Ребенок оставил руку матери и лежал, как павший в гражданской битве — навзничь, с грустным лицом, отчего оно казалось пожилым и сознательным, и в бедной единственной рубашке своего класса, бредущего по земле в поисках даровой жизни. Мать знала, что ее ребенок перечувствовал смерть, и это его чувство смерти было мучительней ее горя и разлуки, — однако мальчик никому не жаловался и лежал один, терпеливый и смирный, готовый стынуть в могиле долгие зимы. Неизвестный человек стоял у их постели и ожидал чего-то для себя.

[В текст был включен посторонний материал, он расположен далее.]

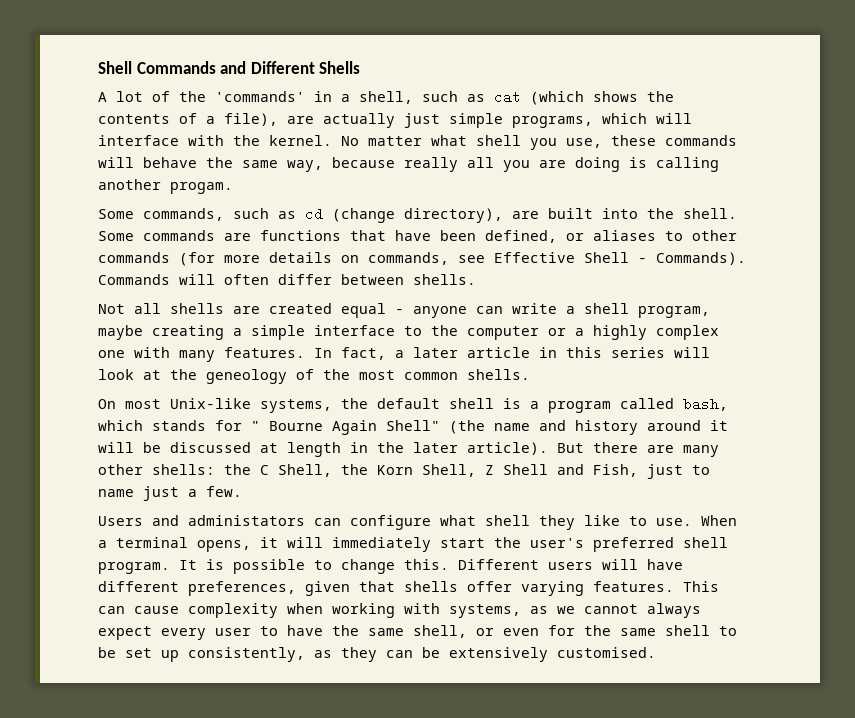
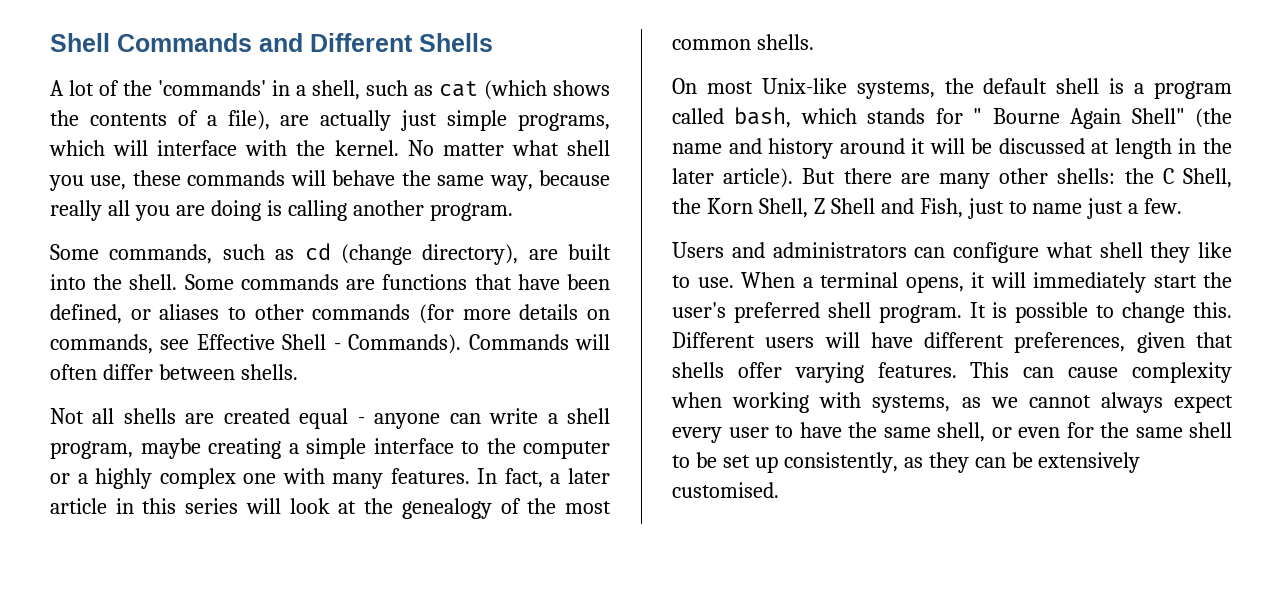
[170,182,233,194] progam. -> [429,203,513,221] program.
[206,369,287,384] geneology -> [401,498,492,519] genealogy
[188,515,305,526] administators -> [772,242,907,258] administrators

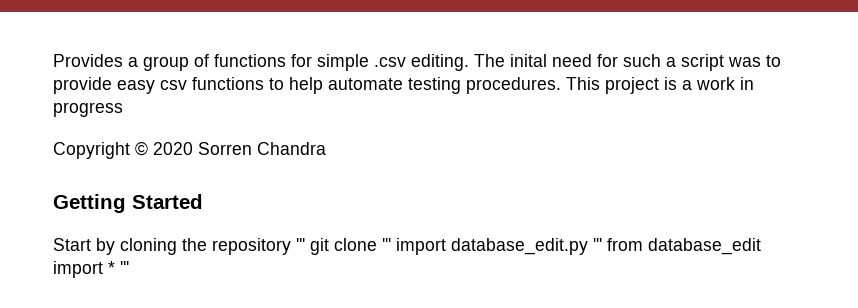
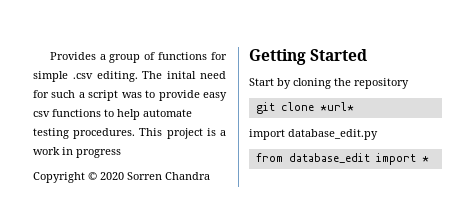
[296,238,305,251] ''' -> (409, 83) //
[382,238,391,251] ''' -> [319,102,354,111] *url* //
[593,238,602,251] ''' -> (378, 134) //
[120,261,129,274] ''' -> (429, 159) none

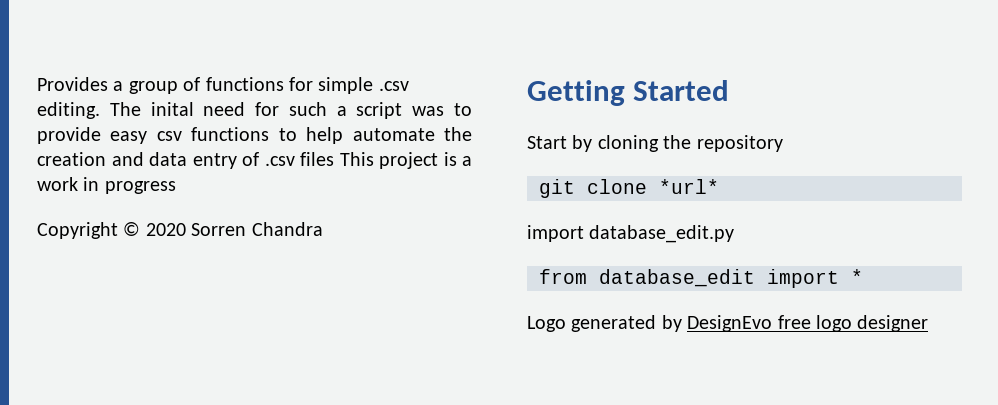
[33,128,136,139] testing procedures. -> [444,127,472,141] [37,152,334,169] the creation and data entry of .csv files
(429, 159) none -> [527,315,929,332] // Logo generated by DesignEvo free logo designer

— Так и не вздохнул? Не может быть — здесь тебе не прошлое время!
— Нет, — ответила мать. — Я его во сне видела, он был там жив, и мы шли с ним за руку по простому полю. Было тепло, мы сыты, я хочу взять его на руки, а он говорит: нет, мама, я ногами скорей дойду, давай с тобой думать, а то мы побирушки. А идти нам было некуда. Мы сели в ямку, и оба заплакали…
— Это ни к чему, — утешил Чепурный. — Мы бы твоему ребенку Чевенгур в наследство могли подарить, а он отказался и умер.
— Мы сидели и плакали в поле: зачем мы были живы, раз нам нельзя… А мальчик говорит мне: мама, я лучше сам умру, мне скучно ходить с тобой по длинной дороге: все, говорит, одно и то же да одно и то же. А я говорю ему: ну умри, может, и я тогда забудусь с тобой. Он прилег ко мне, закрыл глаза, а сам дышит, лежит живым и не может. Мама, говорит, я никак. Ну, не надо, раз не можешь, пойдем опять ходить потихоньку, может, и нам где остановка будет.
— Это он сейчас у тебя живым был? На этой койке?
— Тут. Он лежит у меня на коленях и дышит, а умереть не может. Чепурному полегчало.
— Как же он умрет в Чевенгуре, скажи пожалуйста? Здесь для него условие завоевано… Я так и знал, что он немного подышит, только ты вот спала напрасно.